*Task to carry out*
Find and copy each line of the data that includes "This".

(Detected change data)
%%

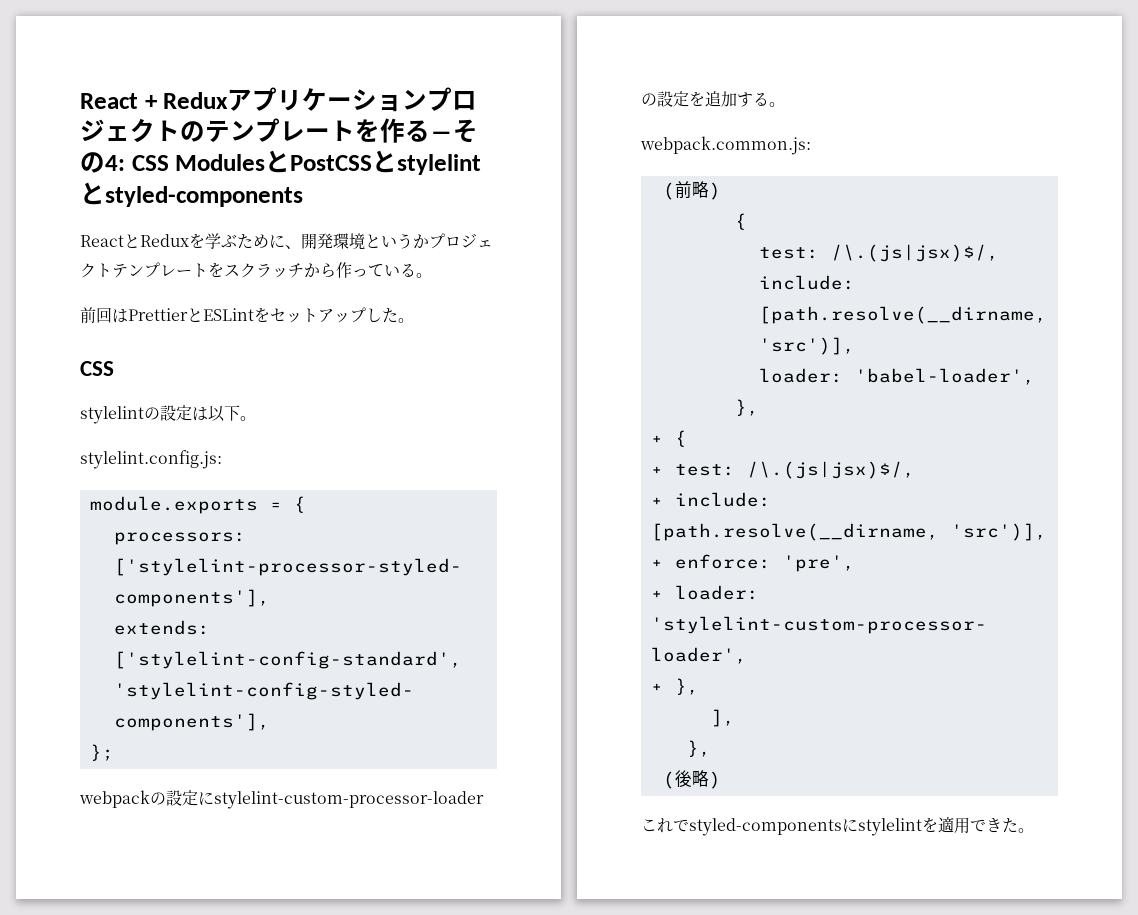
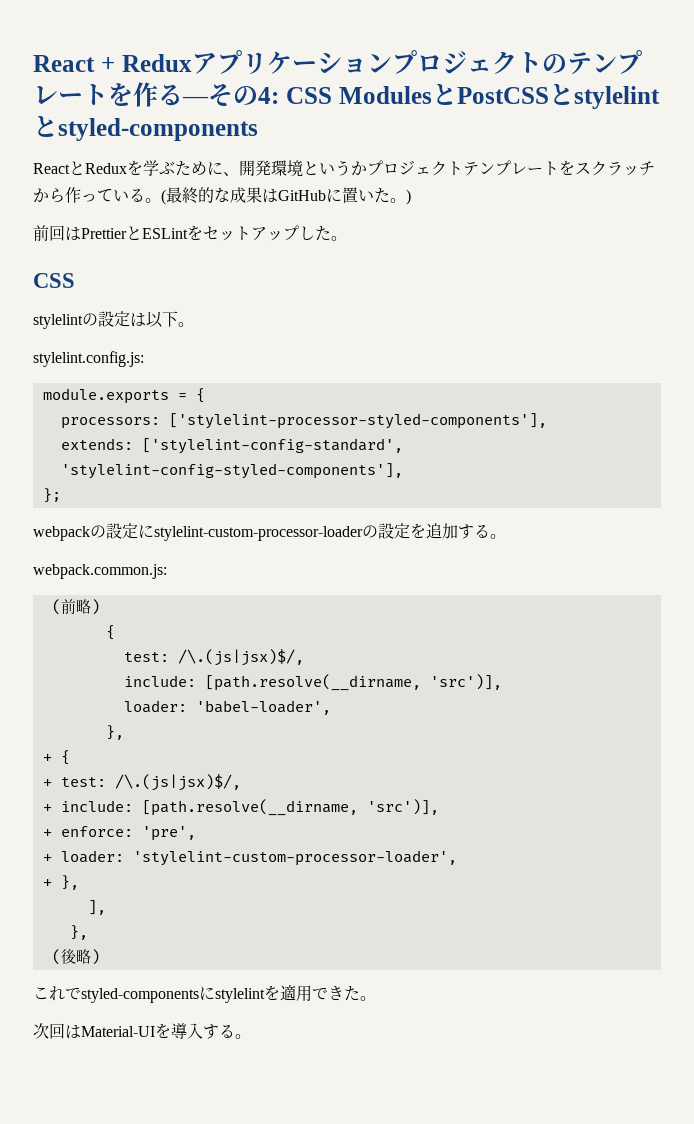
(432, 275) none -> [161,187,411,205] (最終的な成果はGitHubに置いた。)
(1034, 830) none -> [33,1023,251,1039] // 次回はMaterial-UIを導入する。

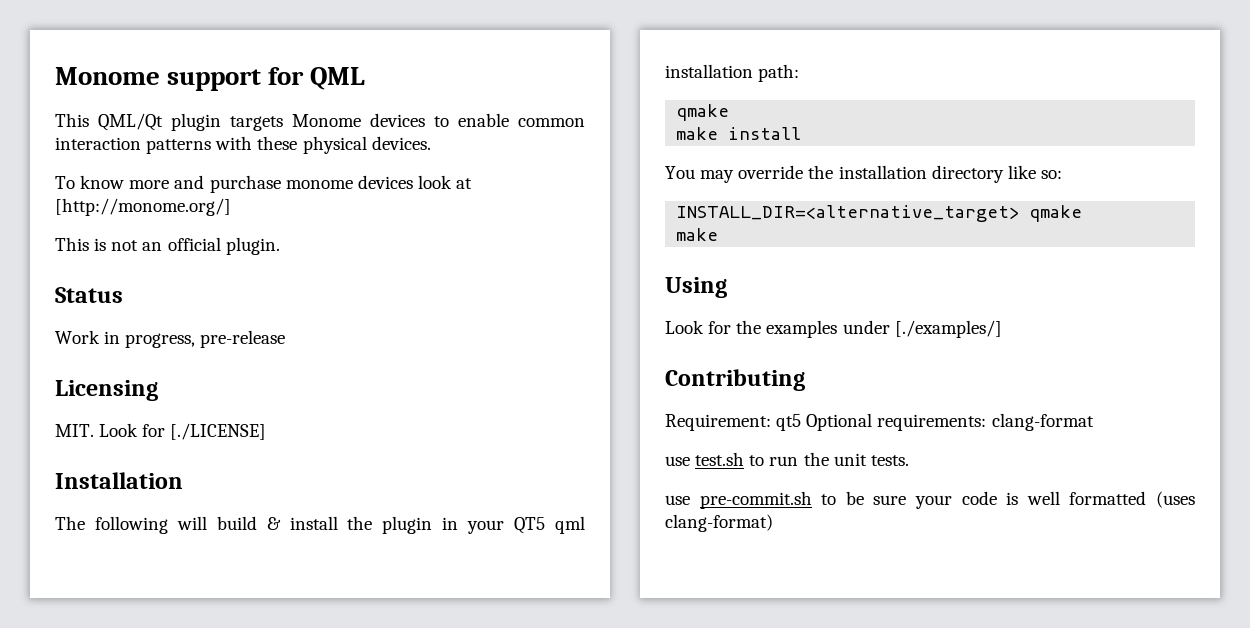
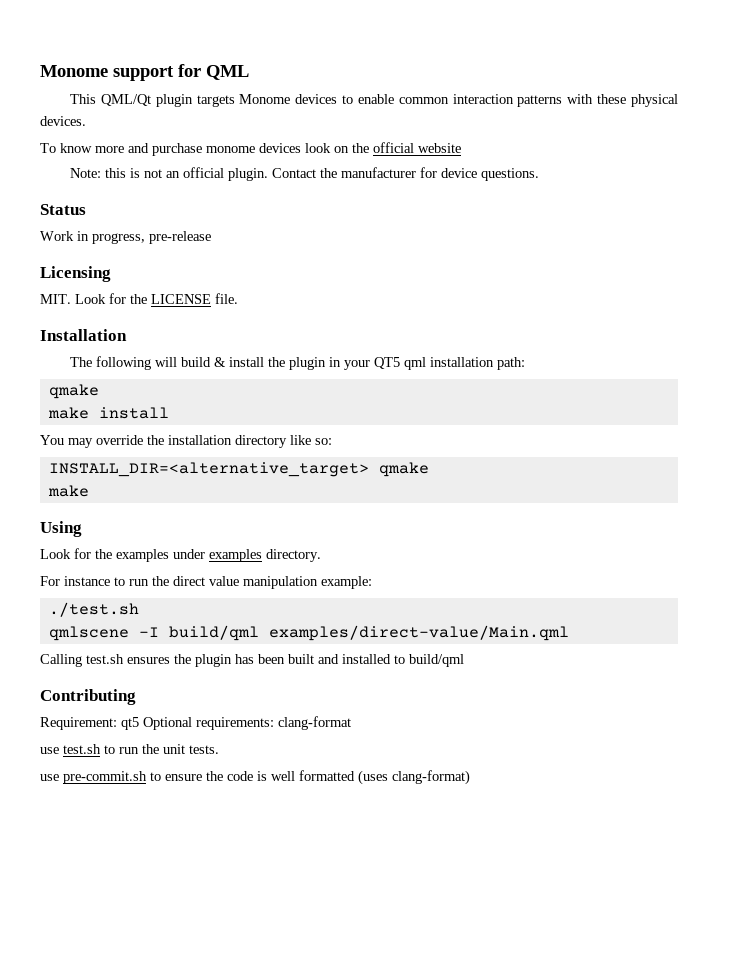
[456,178,473,189] [55,198,231,216] [55,237,89,251] at [http://monome.org/] // This -> [334,142,461,153] [69,168,126,178] on the official website // Note: this
(280, 246) none -> [271,167,539,181] Contact the manufacturer for device questions.
[170,423,267,440] [./LICENSE] -> [130,293,238,304] the LICENSE file.
[894,320,1002,338] [./examples/] -> [209,549,321,562] [40,576,372,589] [48,602,139,617] [48,625,569,641] [40,654,464,667] examples directory. // For instance to run the direct value manipulation example: // ./test.sh // qmlscene -I build/qml examples/direct-value/Main.qml // Calling test.sh ensures the plugin has been built and installed to build/qml
[845,491,952,509] be sure your -> [165,771,223,781] ensure the

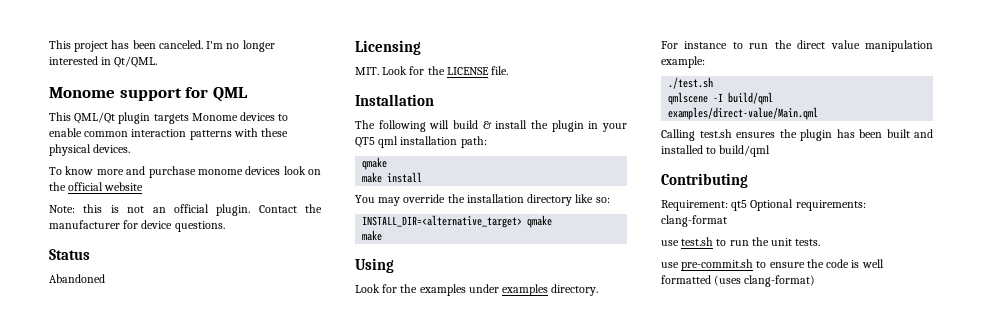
(40, 71) none -> [49,40,275,52] [49,56,158,68] This project has been canceled. I'm no longer interested in Qt/QML. //
[40,231,211,244] Work in progress, pre-release -> [49,274,105,283] Abandoned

%%

*Output of the exercise*
[456,178,473,189] [55,198,231,216] [55,237,89,251] at [http://monome.org/] // This -> [334,142,461,153] [69,168,126,178] on the official website // Note: this
(40, 71) none -> [49,40,275,52] [49,56,158,68] This project has been canceled. I'm no longer interested in Qt/QML. //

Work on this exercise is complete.